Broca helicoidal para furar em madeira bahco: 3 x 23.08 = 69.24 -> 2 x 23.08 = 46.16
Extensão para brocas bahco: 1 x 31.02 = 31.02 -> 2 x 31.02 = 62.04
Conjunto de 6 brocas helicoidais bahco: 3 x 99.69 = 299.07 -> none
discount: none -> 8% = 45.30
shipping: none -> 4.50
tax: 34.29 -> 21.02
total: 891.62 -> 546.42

■ ■ ■ ■ ■ ■ ■

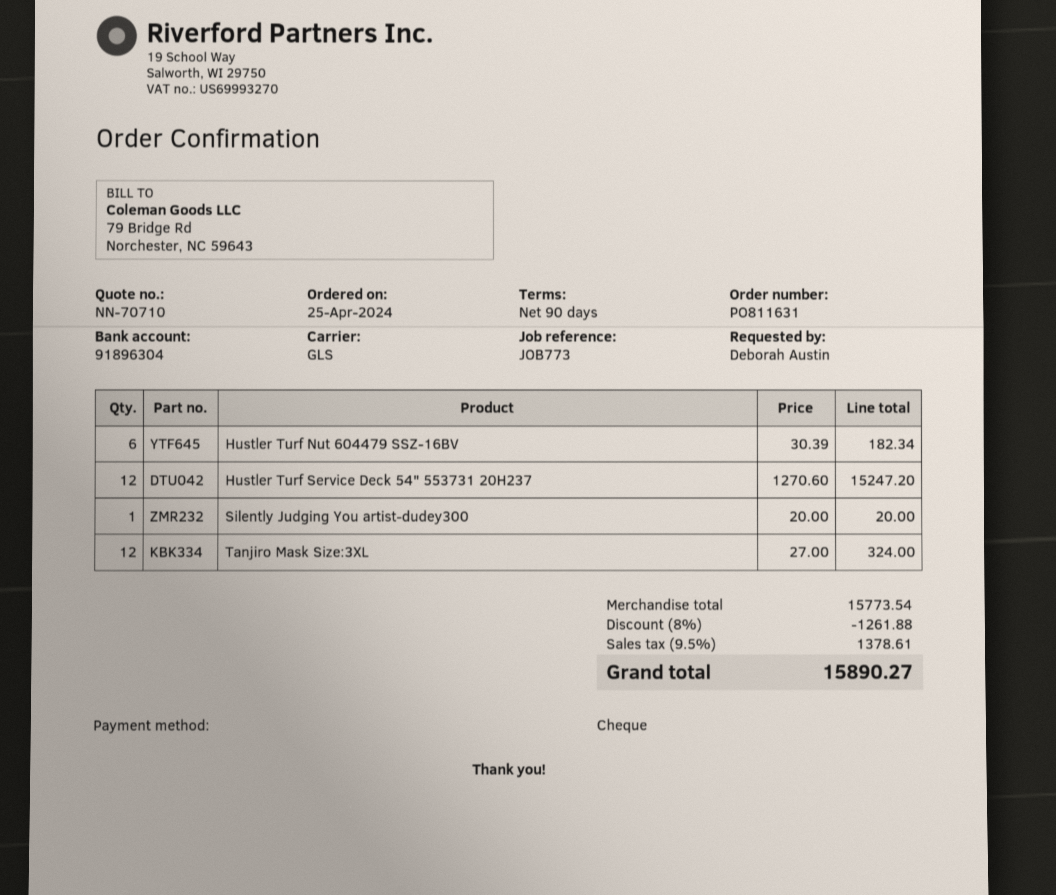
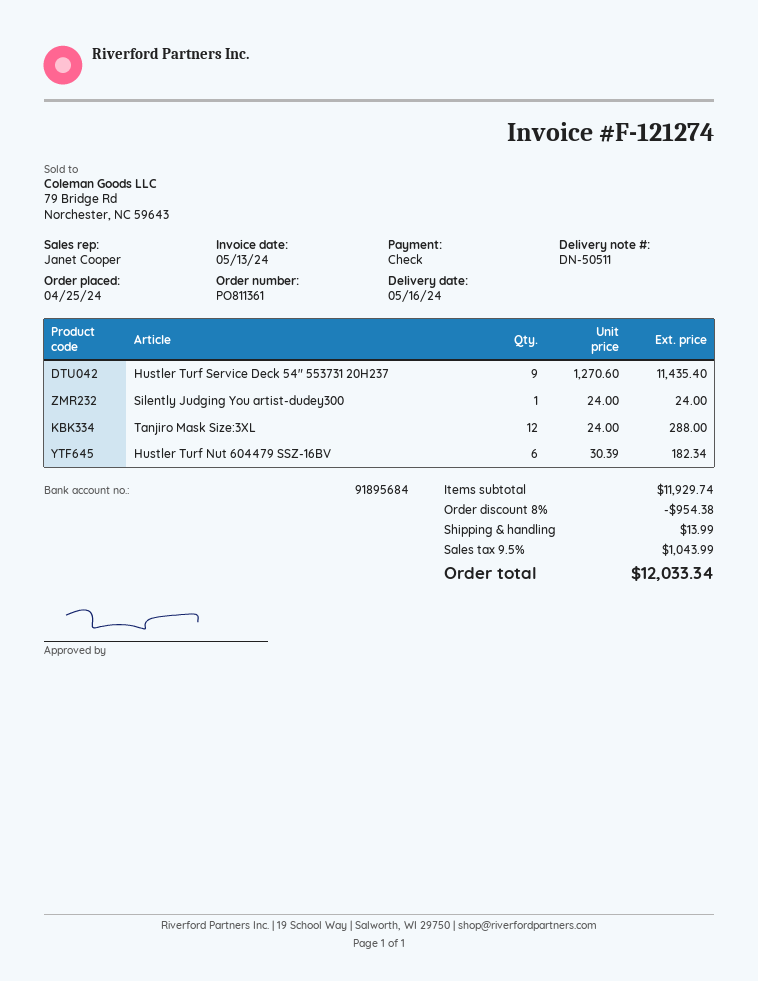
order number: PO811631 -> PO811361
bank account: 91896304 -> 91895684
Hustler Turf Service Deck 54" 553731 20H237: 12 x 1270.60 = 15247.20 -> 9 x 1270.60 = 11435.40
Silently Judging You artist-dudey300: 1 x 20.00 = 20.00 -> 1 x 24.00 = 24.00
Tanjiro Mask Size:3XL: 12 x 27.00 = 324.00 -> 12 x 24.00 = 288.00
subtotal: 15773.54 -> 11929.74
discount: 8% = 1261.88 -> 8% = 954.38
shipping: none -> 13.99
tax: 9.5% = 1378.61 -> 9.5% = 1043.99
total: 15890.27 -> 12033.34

■ ■ ■ ■ ■ ■ ■

- **Exercise requirements**
Over the whole listing above, how many lines contain the string "para"? The answer is that number alone.

- **Completed task**
2